Event cameras offer significant advantages over traditional frame-based sensors. These include microsecond temporal resolution, robustness under varying lighting conditions and low power consumption. Nevertheless, the effective processing of their sparse, asynchronous event streams remains challenging. Existing approaches to this problem can be categorised into two distinct groups. The first group involves the direct processing of event data with neural models, such as Spiking Neural Networks or Graph Convolutional Neural Networks. However, this approach is often accompanied by a compromise in terms of qualitative performance. The second group involves the conversion of events into dense representations with handcrafted aggregation functions, which can boost accuracy at the cost of temporal fidelity.
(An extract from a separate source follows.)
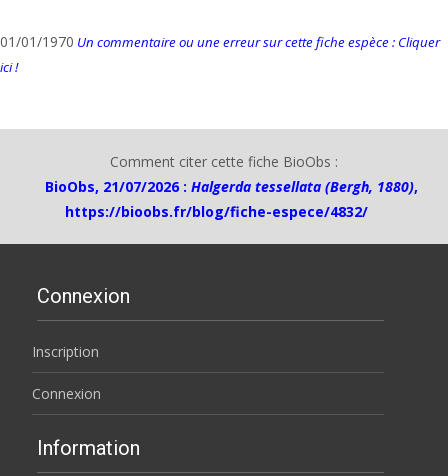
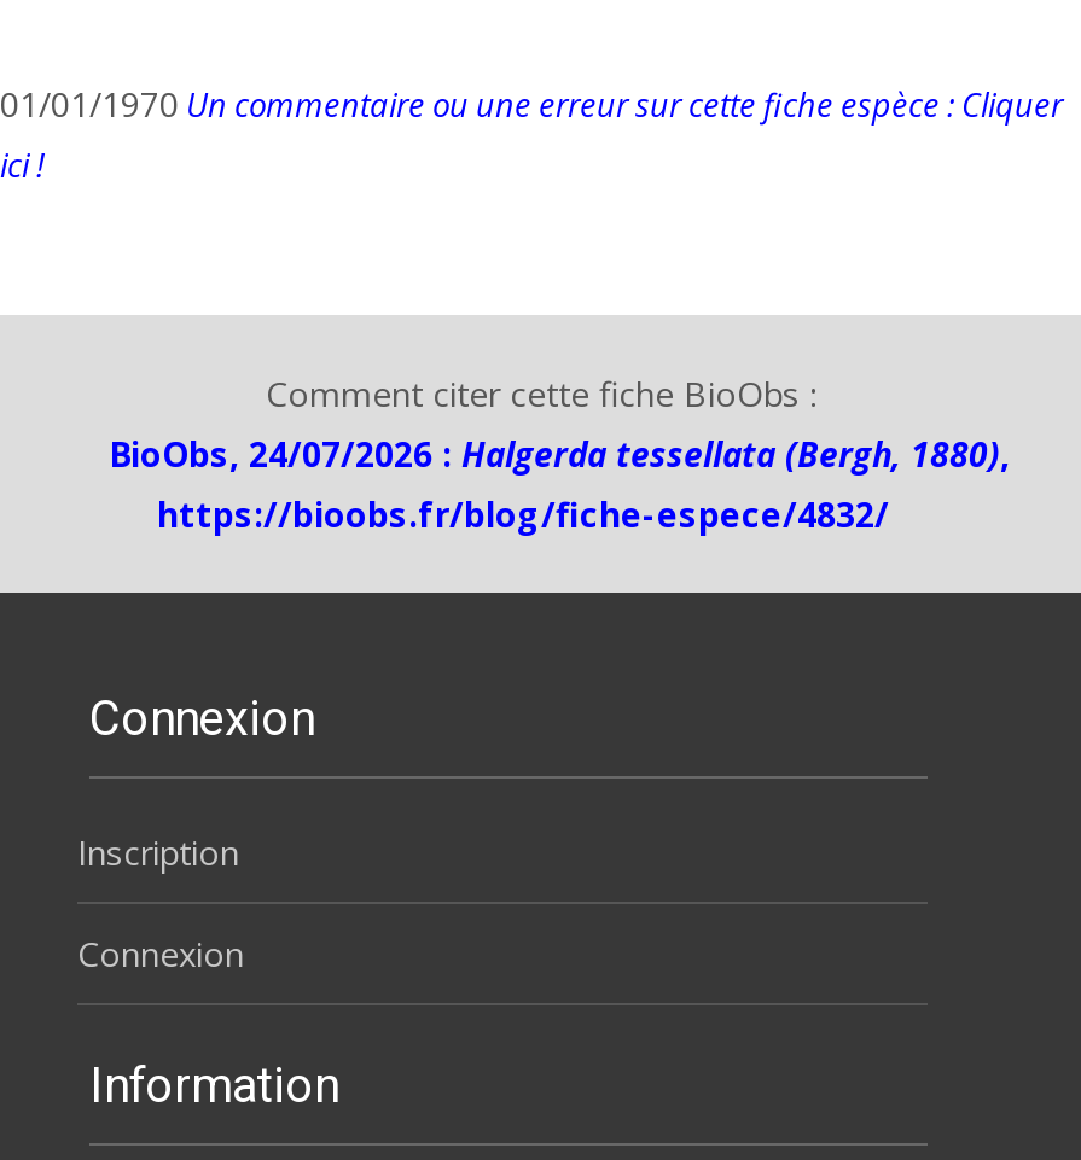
[45,177,418,196] BioObs, 21/07/2026 : Halgerda tessellata (Bergh, 1880), -> [109,432,1010,478] BioObs, 24/07/2026 : Halgerda tessellata (Bergh, 1880),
This paper introduces a novel Self-Supervised Event Representation (SSER) method leveraging Gated Recurrent Unit (GRU) networks to achieve precise per-pixel encoding of event timestamps and polarities without temporal discretisation. The recurrent layers are trained in a self-supervised manner to maximise the fidelity of event-time encoding. The inference is performed with event representations generated asynchronously, thus ensuring compatibility with high-throughput sensors. The experimental validation demonstrates that SSER outperforms aggregation-based baselines, achieving improvements of 2.4% mAP and 0.6% on the Gen1 and 1 Mpx object detection datasets. Furthermore, the paper presents the first hardware implementation of recurrent representation for event data on a System-on-Chip FPGA, achieving sub-microsecond latency and power consumption between 1-2 W, suitable for real-time, power-efficient applications. Code is available at https://github.com/vision-agh/RecRepEvent.
Paper Structure (13 sections, 10 equations, 4 figures, 3 tables)

This paper contains 13 sections, 10 equations, 4 figures, 3 tables.

Figures (4)

  • Figure 1: Overview of the proposed self‑supervised event‑representation method. Sparse spatio‑temporal events (a) are processed one by one by a stack of pretrained gated‑recurrent‑unit layers (b), which update a latent‑memory tensor at the corresponding pixel $(x,y)$. The latent memory has the same spatial resolution as the input and is updated continuously throughout the time window. After all events have been processed, the final latent memory forms a dense representation (c) that preserves temporal information $t$ and polarity $p$.
  • Figure 2: Overview of the training procedure for the proposed event encoder. Blue and red colours represent polarity, while shading indicates time. The spatio-temporal sequence of events (a) is first transformed into a tensor (b), where length $Z$ corresponds to the maximum number of events per pixel in the sequence. The tensor is then linearised (c), and the encoder iterates over the $Z$ timestamps, resulting in a $WH \times C$ representation (d). After this, the decoder reconstructs the events in a rolling manner based on the encoded representation (e). The loss is calculated between the input and the reconstructed events.
  • Figure 3: Ablation studies over output sizes and quantisation bit resolution for encoders.
  • Figure 4: Example visualization of 12 GRU encoder channels on a sample from a 1-megapixel dataset. Values range from -1 to 1, with blue indicating negative values and red indicating positive values.